### What to work on
Going through the data below, please show each line containing the string "Using".

### Input

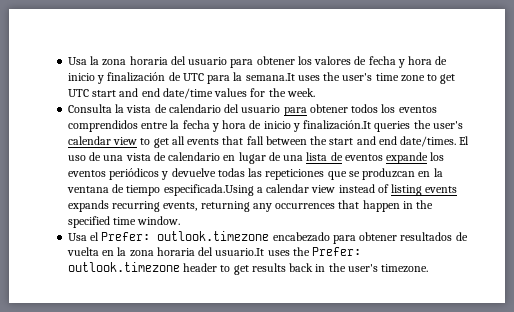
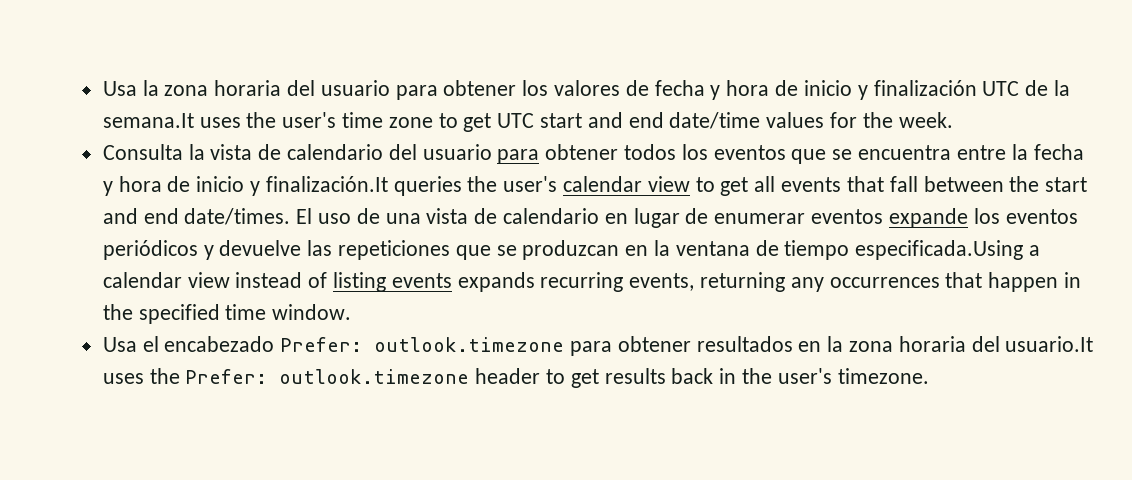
- Usa la zona horaria del usuario para obtener los valores de fecha y hora de inicio y finalización de UTC para la semana.It uses the user's time zone to get UTC start and end date/time values for the week.
+ Usa la zona horaria del usuario para obtener los valores de fecha y hora de inicio y finalización UTC de la semana.It uses the user's time zone to get UTC start and end date/time values for the week.
- Consulta la vista de calendario del usuario para obtener todos los eventos comprendidos entre la fecha y hora de inicio y finalización.It queries the user's calendar view to get all events that fall between the start and end date/times.
+ Consulta la vista de calendario del usuario para obtener todos los eventos que se encuentra entre la fecha y hora de inicio y finalización.It queries the user's calendar view to get all events that fall between the start and end date/times.
- El uso de una vista de calendario en lugar de una lista de eventos expande los eventos periódicos y devuelve todas las repeticiones que se produzcan en la ventana de tiempo especificada.Using a calendar view instead of listing events expands recurring events, returning any occurrences that happen in the specified time window.
+ El uso de una vista de calendario en lugar de enumerar eventos expande los eventos periódicos y devuelve las repeticiones que se produzcan en la ventana de tiempo especificada.Using a calendar view instead of listing events expands recurring events, returning any occurrences that happen in the specified time window.
- Usa el Prefer: outlook.timezone encabezado para obtener resultados de vuelta en la zona horaria del usuario.It uses the Prefer: outlook.timezone header to get results back in the user's timezone.
+ Usa el encabezado Prefer: outlook.timezone para obtener resultados en la zona horaria del usuario.It uses the Prefer: outlook.timezone header to get results back in the user's timezone.

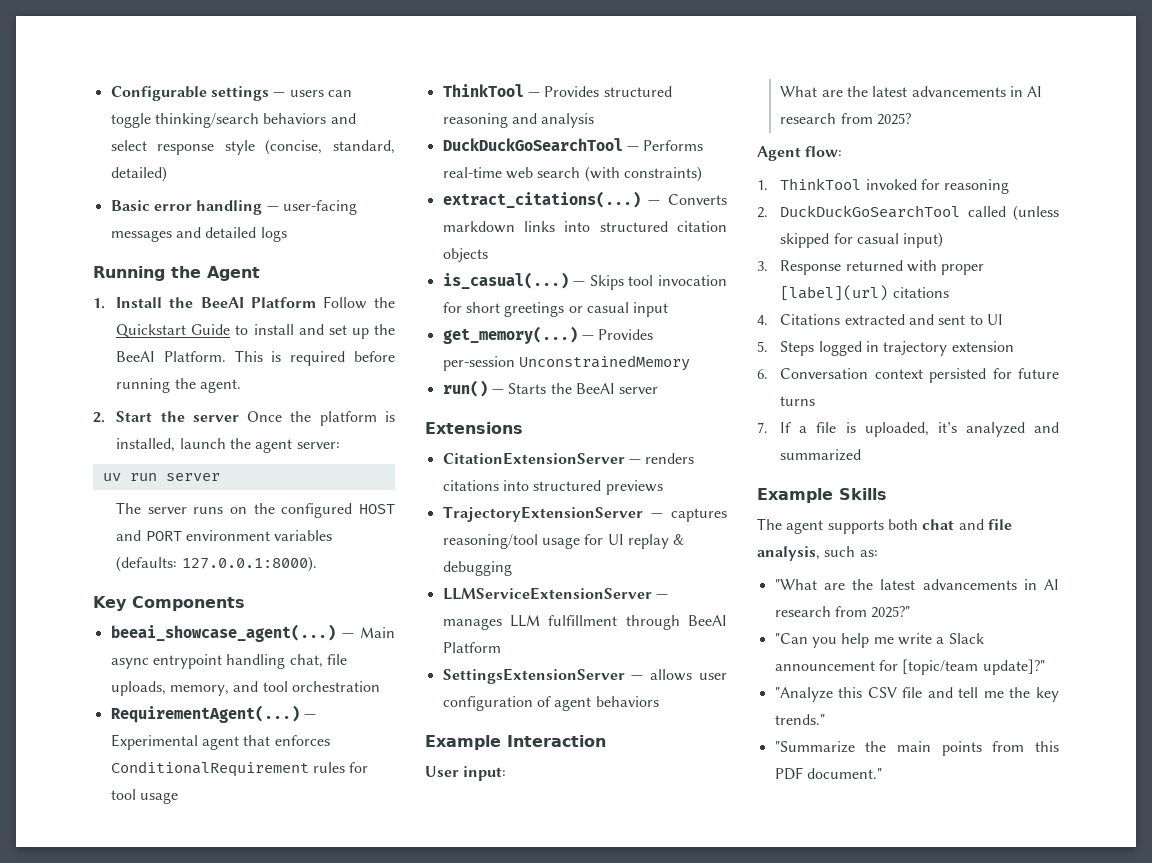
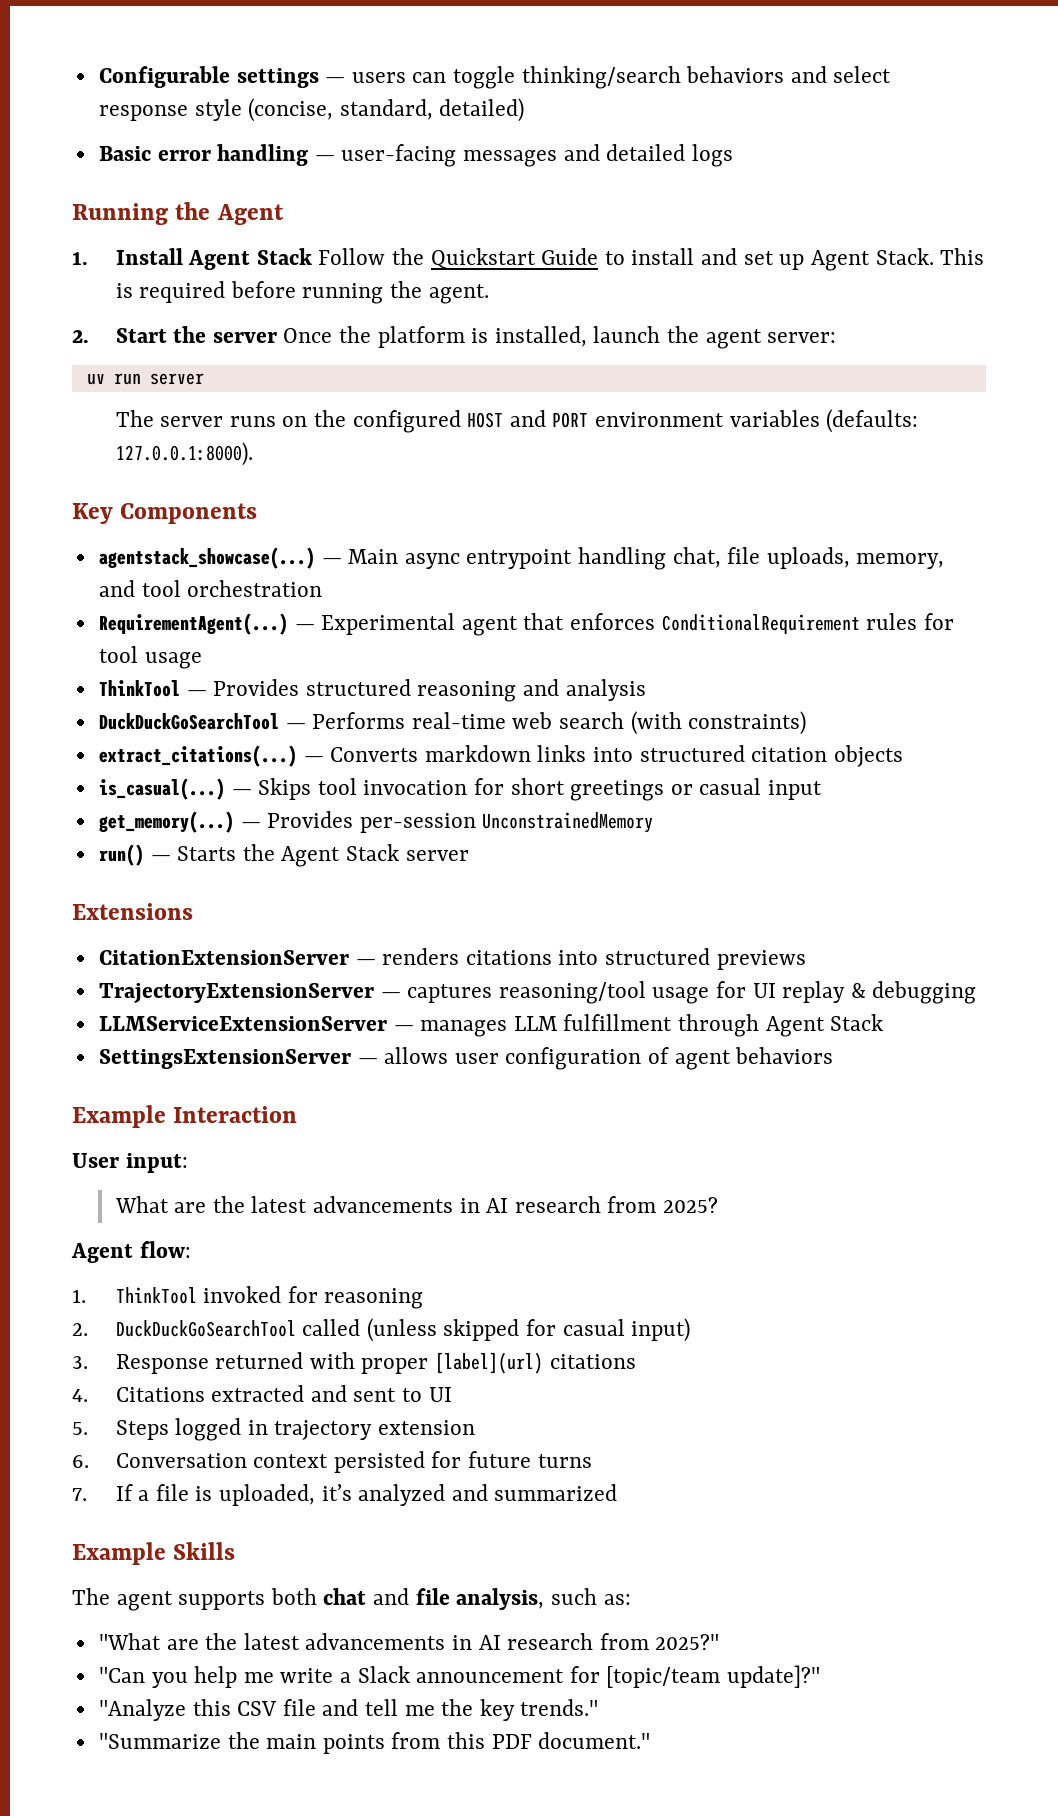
- 1. Install the BeeAI Platform Follow the Quickstart Guide to install and set up the BeeAI Platform.
+ 1. Install Agent Stack Follow the Quickstart Guide to install and set up Agent Stack.
- beeai_showcase_agent(...)
+ agentstack_showcase(...)
- run() — Starts the BeeAI server
+ run() — Starts the Agent Stack server
- LLMServiceExtensionServer — manages LLM fulfillment through BeeAI Platform
+ LLMServiceExtensionServer — manages LLM fulfillment through Agent Stack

### Finished task
- El uso de una vista de calendario en lugar de una lista de eventos expande los eventos periódicos y devuelve todas las repeticiones que se produzcan en la ventana de tiempo especificada.Using a calendar view instead of listing events expands recurring events, returning any occurrences that happen in the specified time window.
+ El uso de una vista de calendario en lugar de enumerar eventos expande los eventos periódicos y devuelve las repeticiones que se produzcan en la ventana de tiempo especificada.Using a calendar view instead of listing events expands recurring events, returning any occurrences that happen in the specified time window.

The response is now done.